To pray in poustinia
It was during the years of 1976-78, when the book, Poustinia was just becoming known that I encountered the Madonna House on Parent St. in Ottawa.
Arlene, the director, urged me to make a “poustinia.” I had perused the book briefly, reading sections here and there. I certainly knew about the need to pray. But “No!” A day in a small room on the third floor of a city building right next to a busy street and stop light was no place for me.
“Arlene, I would just go stir-crazy in a small room for 24 hours. I need to be out walking in the woods at a fast pace to pray for that long.” Finally, I agreed to try it.
Around 5 p.m. I arrived at Madonna House. Arlene or Doreen gave me a bag of bread they had baked, showed me the room and an electric pot to make tea. I looked around at the simple chair and desk and hard small bed, took time to read Scripture and to pray, and then laid down to sleep. All was well.
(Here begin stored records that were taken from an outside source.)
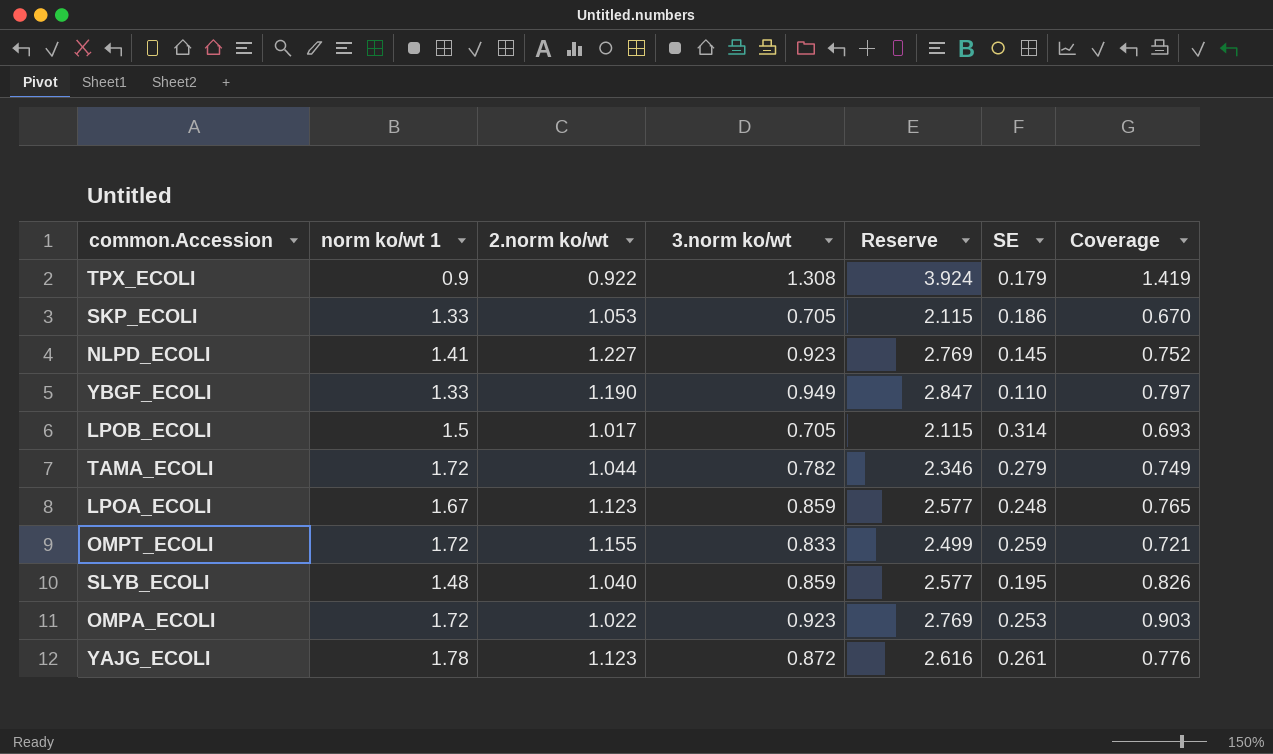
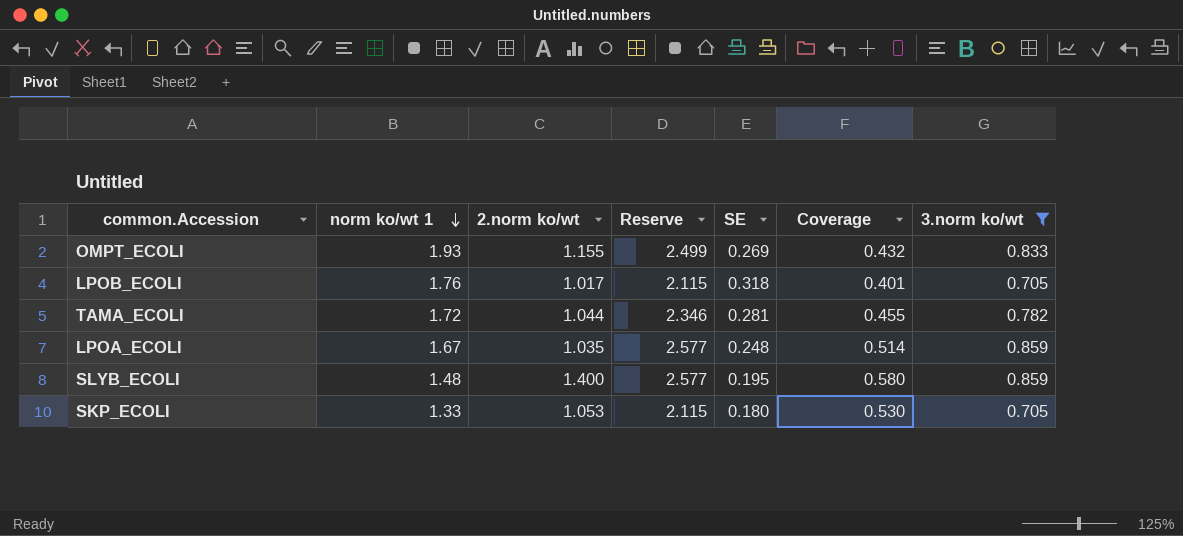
filter: none -> 3.norm ko/wt <= 0.859
row order: none -> norm ko/wt 1 descending
column Coverage | formula: [3.norm ko/wt] / [2.norm ko/wt] -> [3.norm ko/wt] / [norm ko/wt 1]
column 3.norm ko/wt | position: 4 -> 7
OMPT_ECOLI | norm ko/wt 1: 1.72 -> 1.93
OMPT_ECOLI | SE: 0.259 -> 0.269
LPOB_ECOLI | norm ko/wt 1: 1.5 -> 1.76
LPOB_ECOLI | SE: 0.314 -> 0.318
TAMA_ECOLI | SE: 0.279 -> 0.281
LPOA_ECOLI | 2.norm ko/wt: 1.123 -> 1.035
SLYB_ECOLI | 2.norm ko/wt: 1.040 -> 1.400
SKP_ECOLI | SE: 0.186 -> 0.180

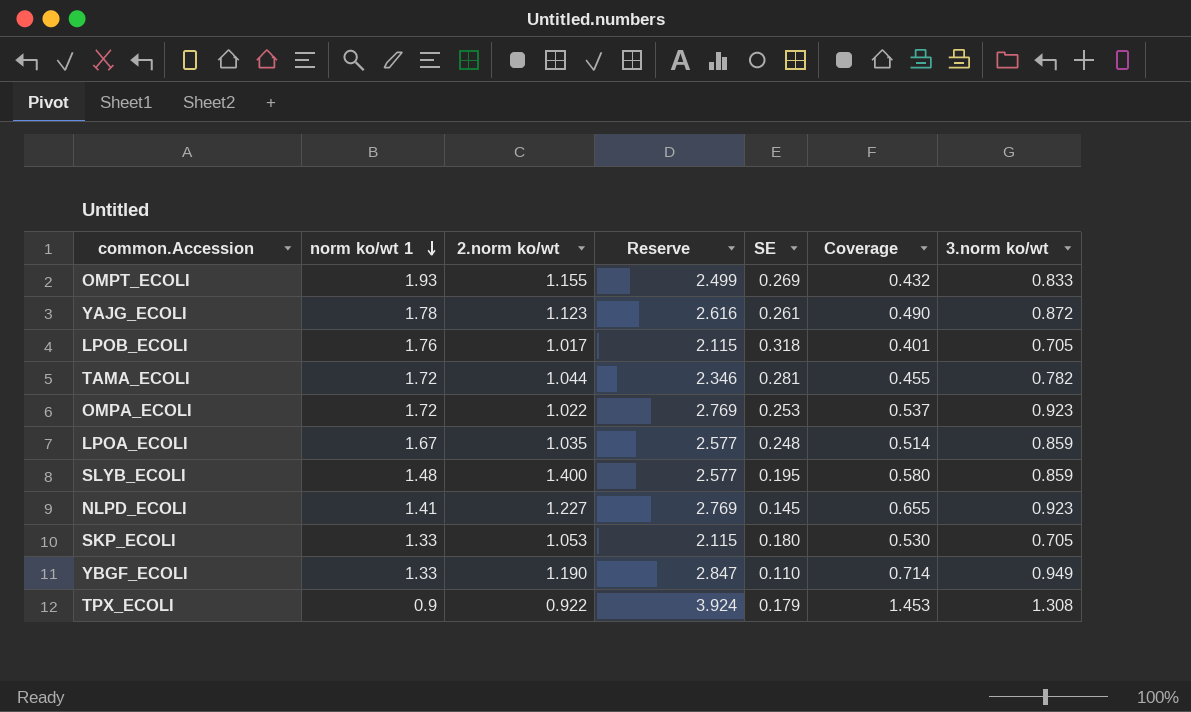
filter: 3.norm ko/wt <= 0.859 -> none

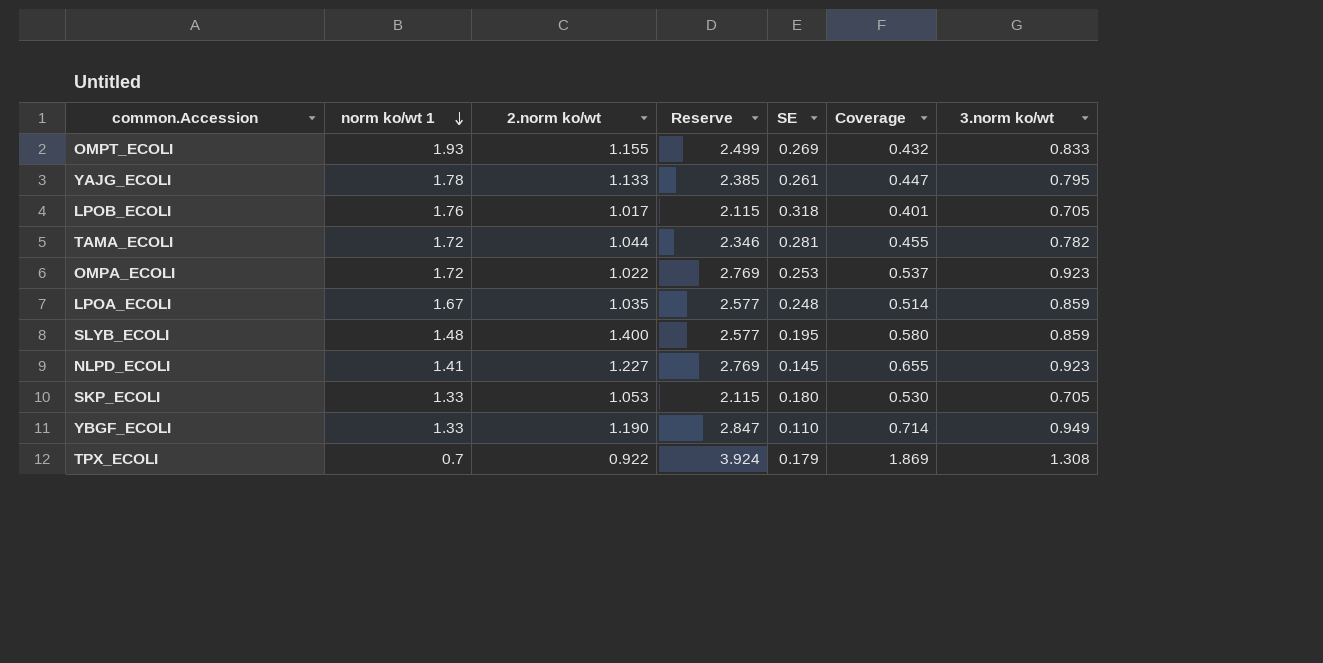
YAJG_ECOLI | 2.norm ko/wt: 1.123 -> 1.133
YAJG_ECOLI | Reserve: 2.616 -> 2.385
YAJG_ECOLI | Coverage: 0.490 -> 0.447
YAJG_ECOLI | 3.norm ko/wt: 0.872 -> 0.795
TPX_ECOLI | norm ko/wt 1: 0.9 -> 0.7
TPX_ECOLI | Coverage: 1.453 -> 1.869

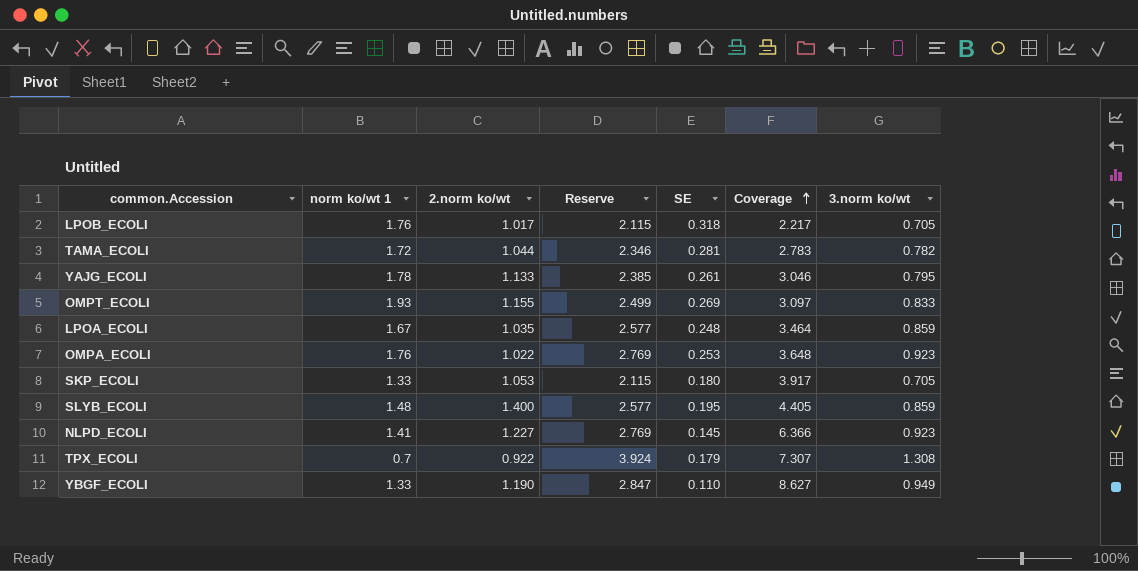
row order: norm ko/wt 1 descending -> Coverage ascending
column Coverage | formula: [3.norm ko/wt] / [norm ko/wt 1] -> [3.norm ko/wt] / [SE]
OMPA_ECOLI | norm ko/wt 1: 1.72 -> 1.76

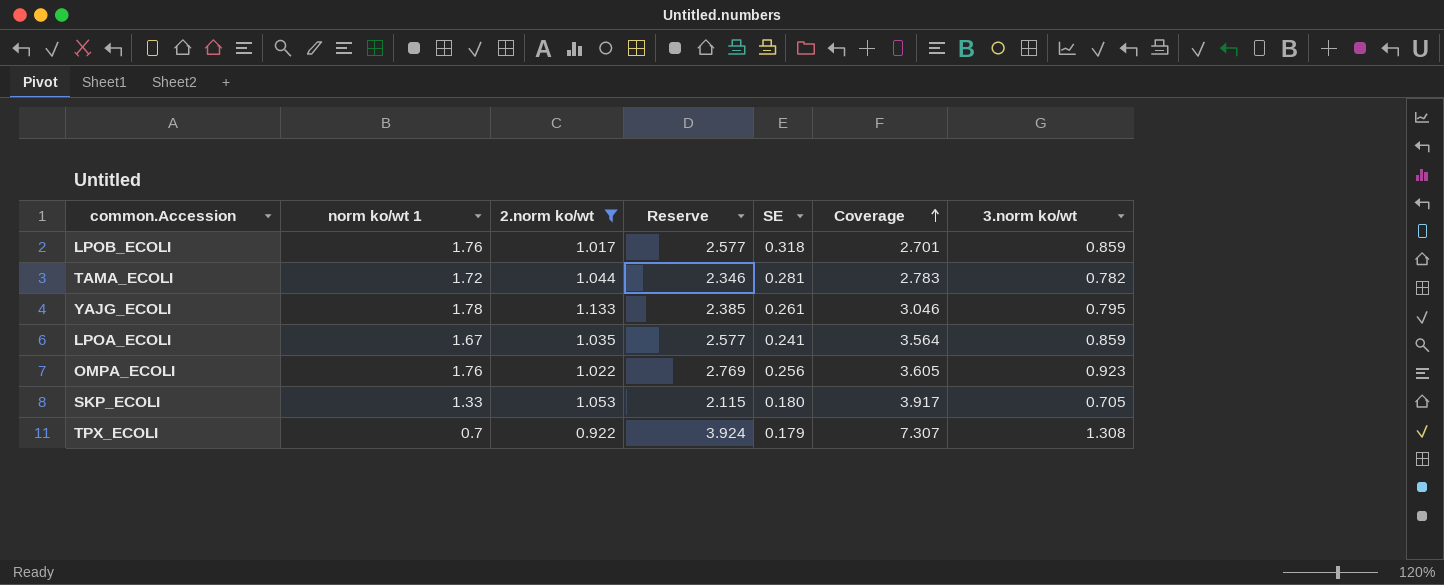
filter: none -> 2.norm ko/wt <= 1.133
LPOB_ECOLI | Reserve: 2.115 -> 2.577
LPOB_ECOLI | Coverage: 2.217 -> 2.701
LPOB_ECOLI | 3.norm ko/wt: 0.705 -> 0.859
LPOA_ECOLI | SE: 0.248 -> 0.241
LPOA_ECOLI | Coverage: 3.464 -> 3.564
OMPA_ECOLI | SE: 0.253 -> 0.256
OMPA_ECOLI | Coverage: 3.648 -> 3.605

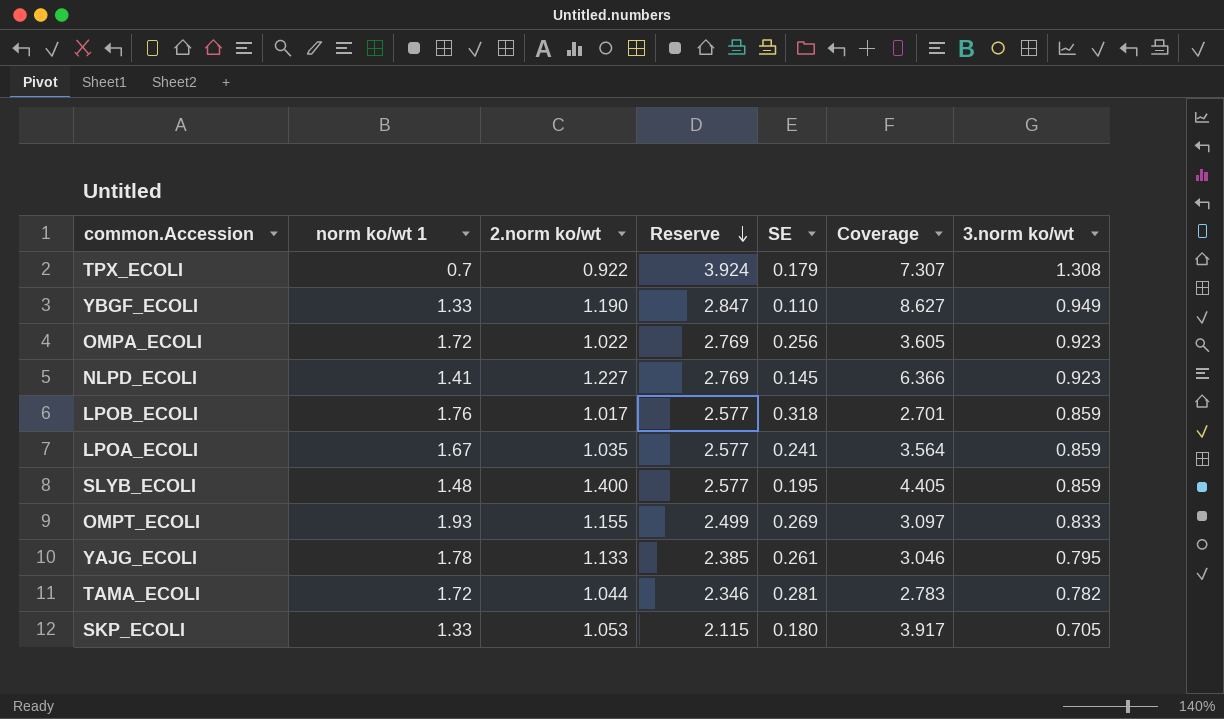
filter: 2.norm ko/wt <= 1.133 -> none
row order: Coverage ascending -> Reserve descending
OMPA_ECOLI | norm ko/wt 1: 1.76 -> 1.72

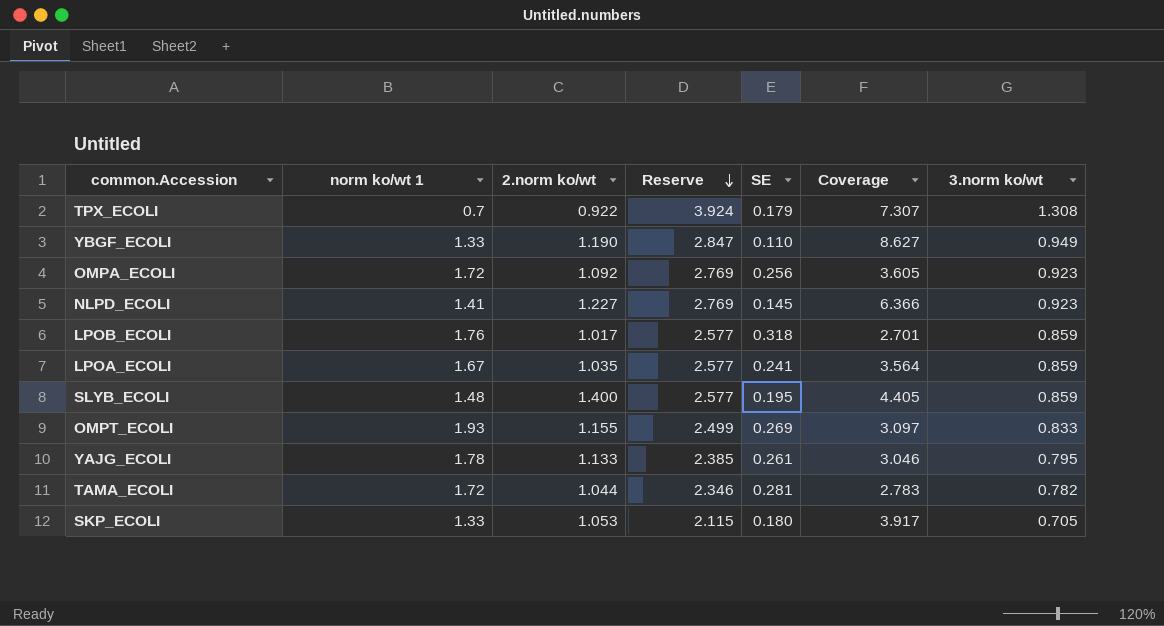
OMPA_ECOLI | 2.norm ko/wt: 1.022 -> 1.092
Around 7 a.m. I awoke to the sound of banging and crashing above my head! What was going on? Looking out the window, I saw pieces of roofing being tossed to the ground and workmen on the ground as well. The roofers had finally arrived to put a new roof on the flat-roofed building.
There was a knock on my door and Arlene apologizing for the noise and asking if I wanted to come downstairs where it would be a little quieter. I stubbornly refused. I had come for a poustinia in the city, even when I hadn’t wanted to, and I was going to stay put. So that is the way it was.
I ate my bread and drank tea (which I didn’t like), tried to pray and read Scripture and stay calm. Finally, late in the afternoon, the workmen went away and soon it was time to leave.
Before I left, I prayed, asking God what I was to learn from the day. I have never forgotten the answer I received in my heart. It was simply this, “Silence is of the heart, not the ears.”
Then came the time of making a poustinia in Combermere when I was a guest. I spent much of my first day walking deep into the woods! Soon I was going to poustinia on a regular weekly basis. The bread, tea, and a hard bed remained constant factors. But here I could be in a little log cabin amid the silence of the surrounding trees and grass.
In poustinia, I struggled to discern what seemed to be a call to enter the Roman Catholic Church. How could God be calling me to leave my beloved Mennonite Church where I had been born, raised, educated, and committed to serve? How could I leave a Church where I had encountered the Holy Trinity and the Christian faith so profoundly?
Later came more praying and discerning about a vocation to Madonna House. The small log cabin with its little stove and hard bed continued to be a place of spiritual struggle and intense listening for that inner, small voice of God’s directions.
I made my promises of poverty, chastity and obedience with real confidence as a continuing call from God to follow him. My first assignment as a member of MH was to “La Casa,” our apostolate in Winslow, Arizona. Again, I continued to make weekly poustinias.
Then I came back to Madonna House Combermere and weekly poustinias in a log cabin. My favorite time was when it was -20 degrees and snowing and blowing. I could get a good fire going and enjoy the rigors of winter.
In 1993 I went with Marie Javora and Miriam Stulberg to Magadan, Russia. Our three-room apartment didn’t have room for a poustinia.
We tried taking poustinia days in an old hotel where men stayed as well. I spent my last poustinia day there with my bed propped against the door because of drunken men in the hallway, and one trying to open the door.
Then we were able to get a one-room apartment to use as a poustinia.We called It “Padre Pio.” This weekly poustinia was surrounded by the noise of daily life in the building complex of 50 apartments, with 15 of them on our stairwell.
Sometimes it was quiet, with only ordinary living noise, but many times one was acutely aware of family discord, loud music, drunken behavior, distressed pets, and misplaced passions. Here again it was the call to pray that kept us faithful to our weekly poustinia days.
It became very evident to us that to pray in poustinia didn’t depend on having the right environment of quiet and solitude. What it depended on was the cry in our own hearts to seek the God of Mercy for all that was happening around us.